Because sometimes wisdom is best delivered in bite-sized nuggets. But not like Twitter – never like Twitter.
The cornerstone of any healthy relationship is knowing when to call it quits. That’s why I think it time to give South Park the old “it’s not you, it’s me” routine.
The Good Place continues to zag when I’m expecting it to zig. I really thought they were going to waste an entire season on Eleanor’s search for Chidi. I was happy to be proven wrong.
I really, really suck at arcade shoot-em-ups. Does my inability to dodge pixelated bullets say anything about how good I am at dodging metaphorical ones? Stay tuned.
I’m taking my daughter to see LEGO Ninjago and gorge myself on all-you-can-eat cereal, and I’m not sure which one of us is more filled with glee. I suppose that makes me a man child. And I’m not going to pretend otherwise – even on the Internet.
Nothing fills me with a more profound sense of disappointment than approaching the office coffee pot and finding it empty. Like, there should be a mechanism that automatically brews a new pot, if only to spare my feelings.

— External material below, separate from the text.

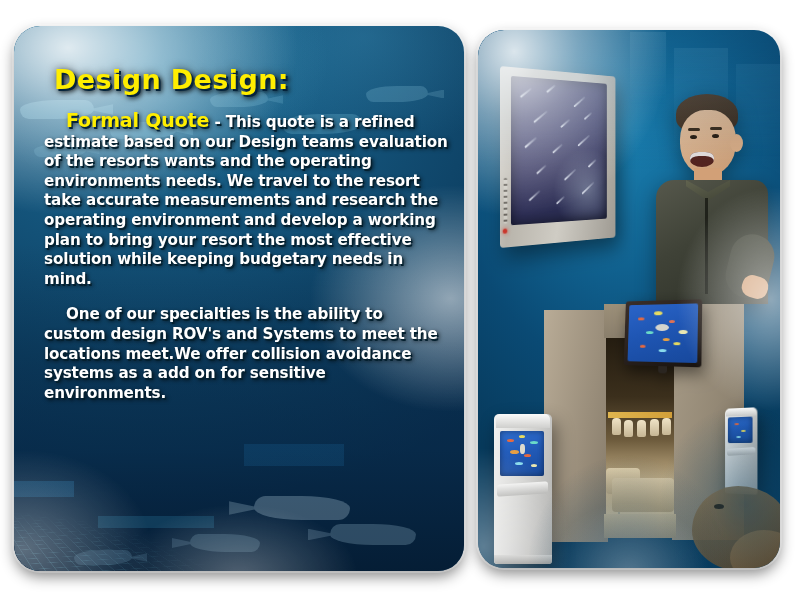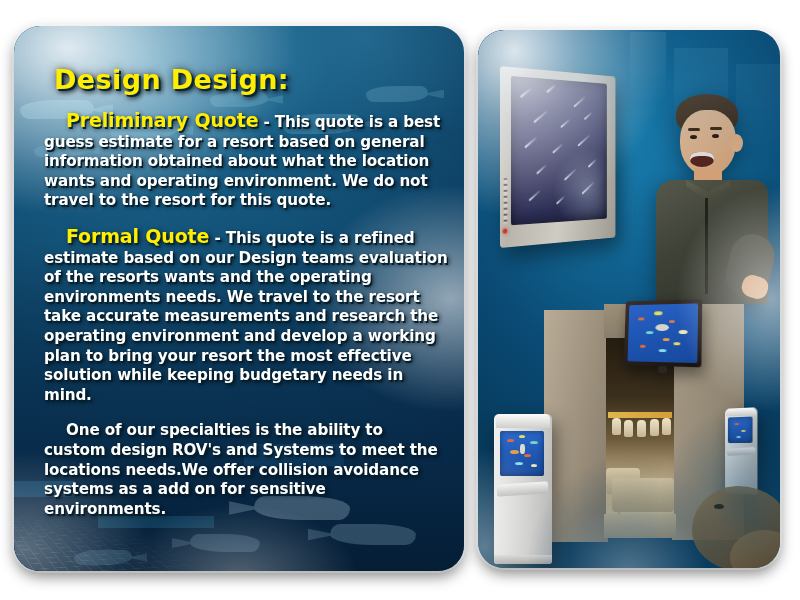"Preliminary Quote - This quote" p.para { html: <p> <span></span><span>Preliminary Quote</span><span> - This quote is a best guess estimate for a resort based on general information obtained about what the location wants and operating environment. We do not travel to the resort for this quote.</span> </p> -> none }
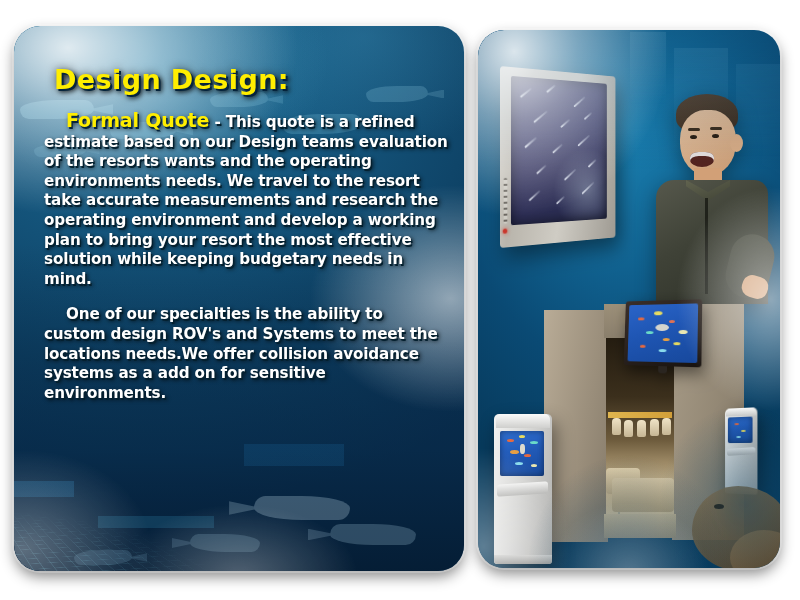"One of our specialties is" span { text: needs.We -> meet.We }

Because, contrary to popular belief, I am capable of human emotion. Somewhat.
Dino won Masterchef. Cue branded merchandise bearing the phrase “Baby doll!” I’m left to wonder if the dude is just the entirety of New Jersey culture distilled into a single human being, or if that was just his schtick to get on TV. Either all of New Jersey is a walking caricature, or he is. Both outcomes frighten me.